Wik peoples

[1] The Wik peoples inhabited the western coastal area of the Cape York Peninsula between the Winduwinda to the north and the Taior to the south, with the Wik-Mungkan on the eastern flank.

[a] McConnel's overall mapping was succinctly summarized by Sir James Frazer as follows: [They] occupy a stretch of country along the Gulf of Carpentaria, thirty to fifty miles wide through which flow the Watson, Archer, Kendall, Holroyd and Edward Rivers.

The Wik-Munkan do not come in contact with the sea, for a strip of land along the coast varying in parts from two to ten miles wide is inhabited by kindred coastal tribes.

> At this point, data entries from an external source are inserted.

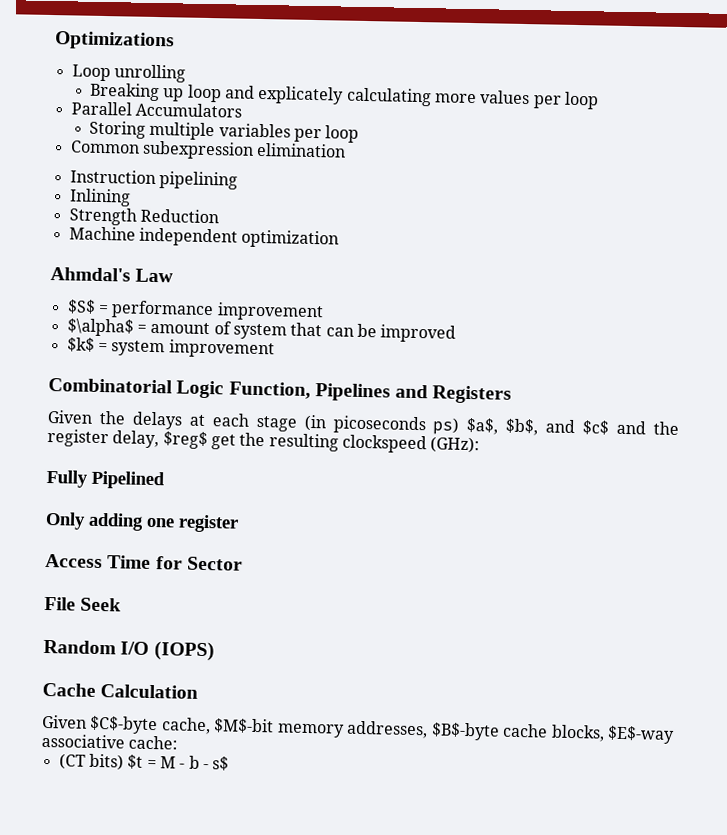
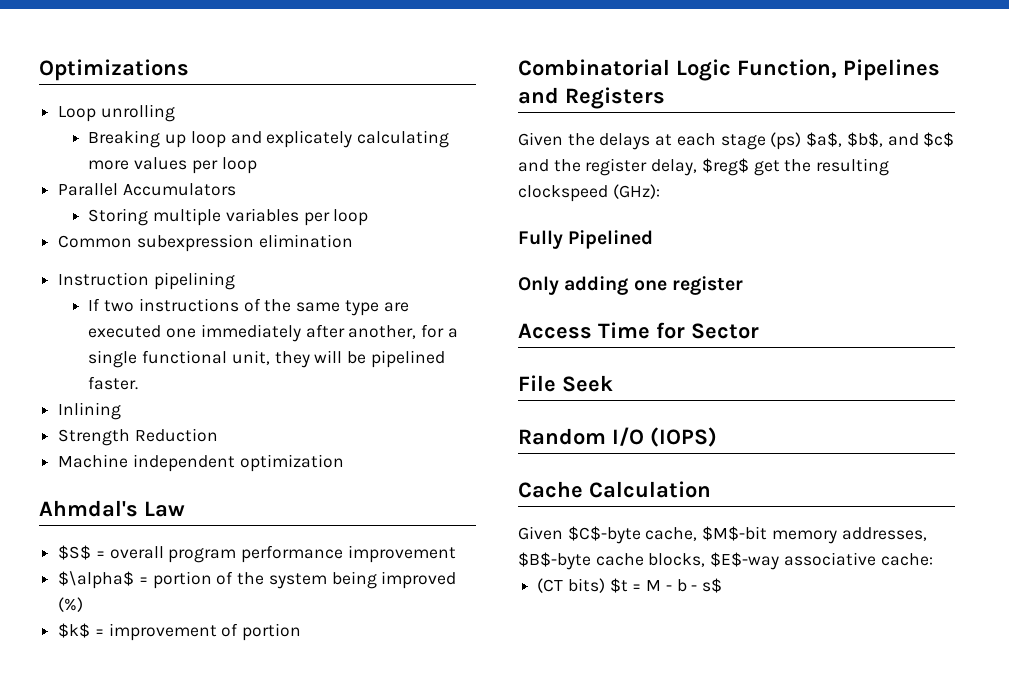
+ If two instructions of the same type are executed one immediately after another, for a single functional unit, they will be pipelined faster.
- $S$ = performance improvement
+ $S$ = overall program performance improvement
- $\alpha$ = amount of system that can be improved
+ $\alpha$ = portion of the system being improved (%)
- $k$ = system improvement
+ $k$ = improvement of portion
- Given the delays at each stage (in picoseconds ps) $a$, $b$, and $c$ and the register delay, $reg$ get the resulting clockspeed (GHz):
+ Given the delays at each stage (ps) $a$, $b$, and $c$ and the register delay, $reg$ get the resulting clockspeed (GHz):

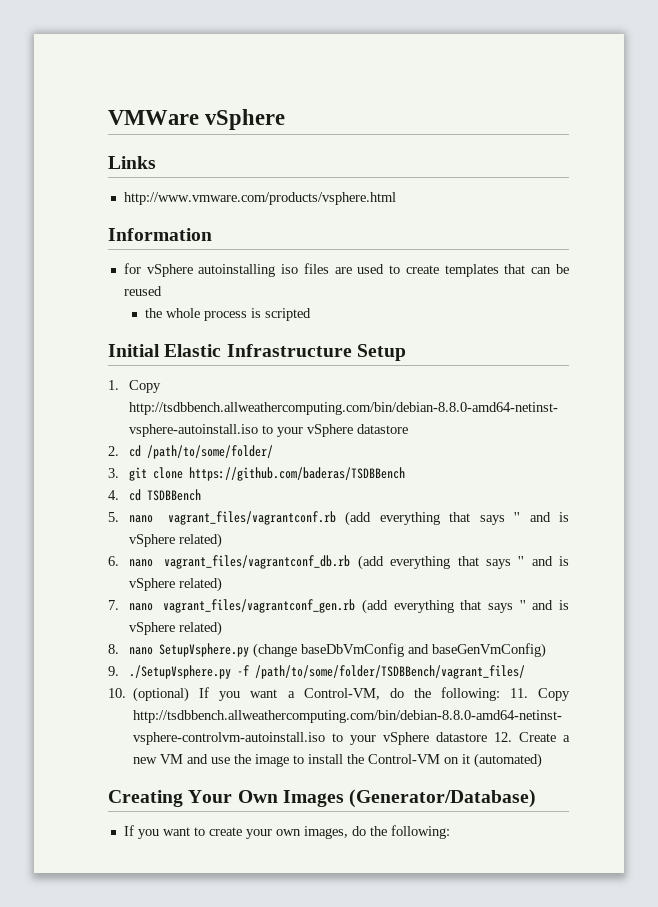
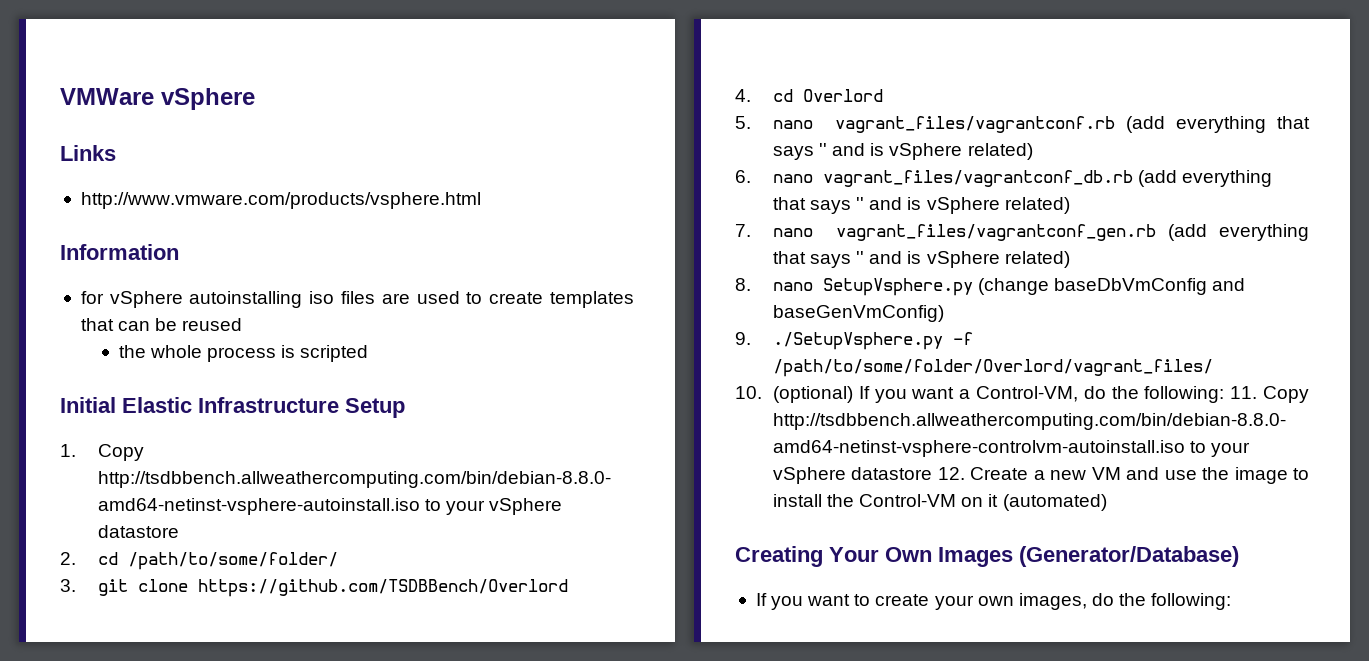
- 3. git clone https://github.com/baderas/TSDBBench
+ 3. git clone https://github.com/TSDBBench/Overlord
- 4. cd TSDBBench
+ 4. cd Overlord
- 9. ./SetupVsphere.py -f /path/to/some/folder/TSDBBench/vagrant_files/
+ 9. ./SetupVsphere.py -f /path/to/some/folder/Overlord/vagrant_files/

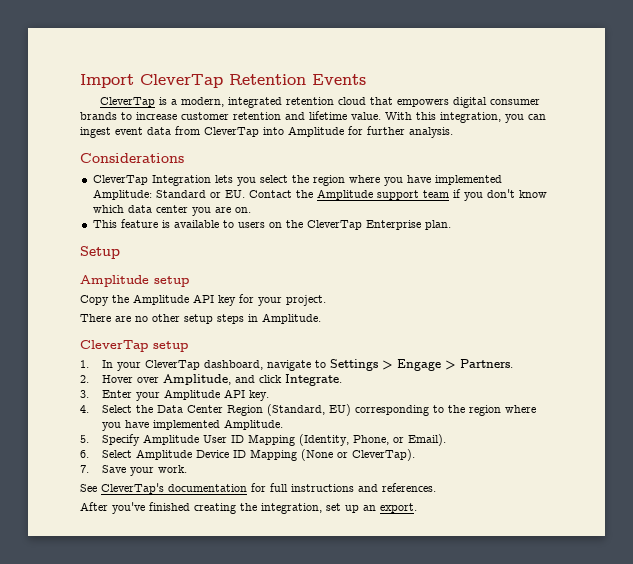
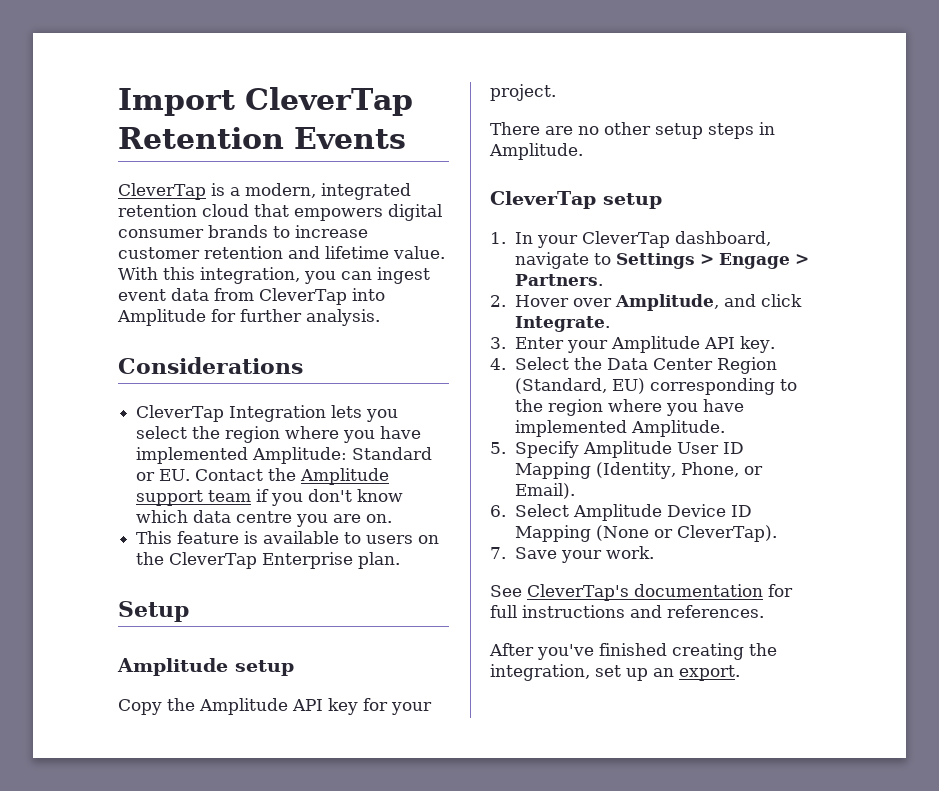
- CleverTap Integration lets you select the region where you have implemented Amplitude: Standard or EU. Contact the Amplitude support team if you don't know which data center you are on.
+ CleverTap Integration lets you select the region where you have implemented Amplitude: Standard or EU. Contact the Amplitude support team if you don't know which data centre you are on.

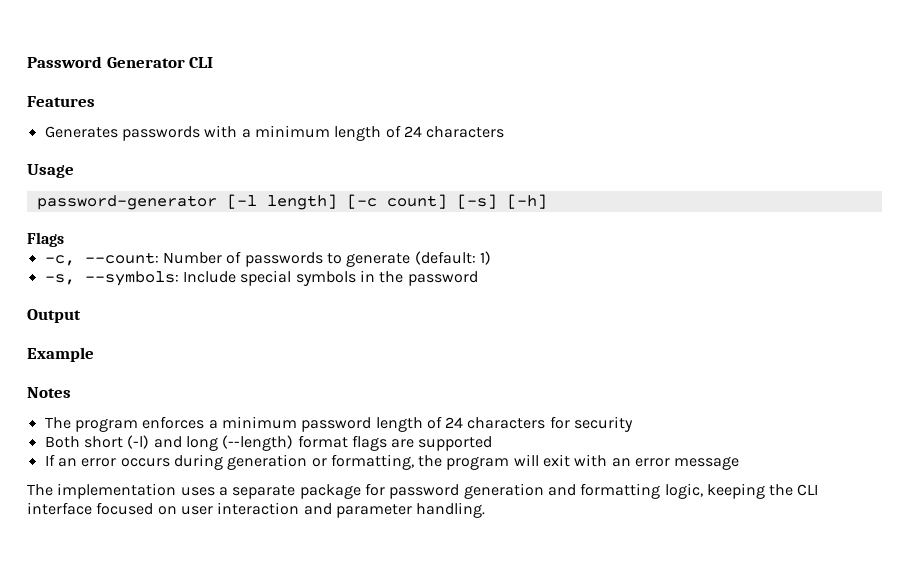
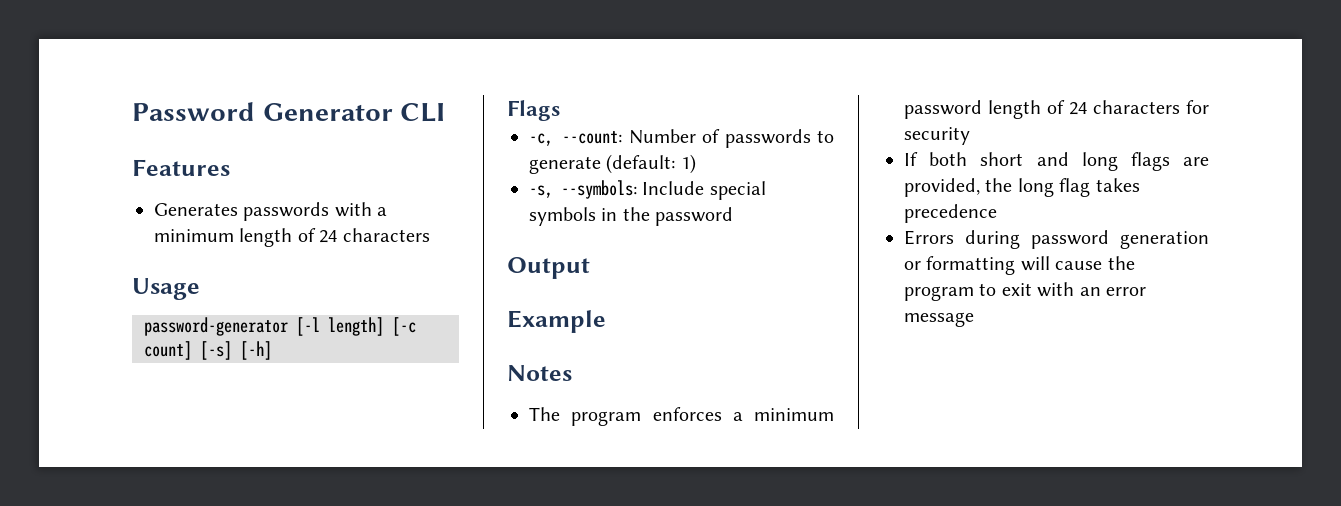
- Both short (-l) and long (--length) format flags are supported
- If an error occurs during generation or formatting, the program will exit with an error message
+ If both short and long flags are provided, the long flag takes precedence
+ Errors during password generation or formatting will cause the program to exit with an error message
- The implementation uses a separate package for password generation and formatting logic, keeping the CLI interface focused on user interaction and parameter handling.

Of these the Wik-Natera or Wik-Kalkan occupy the coast for sixty or seventy miles south of the Archer River, concentrating chiefly on two inland arms of the sea called Yoinka and Arimanka; the Wiki-Natanya or bush-rat people inhabit the corner of the coast between Arimanka and the Kendall - a distance of ten miles, and the Wik-Nantjara occupy the coastal country between the Kendall-Holroyd and the Edward.

[9] Under early colonization and settlement in northern Queensland it was widely thought that the indigenous peoples were "less than worthless, vermin which should be exterminated",[10] and, according to Neva Collings, the Wik were regarded in these terms.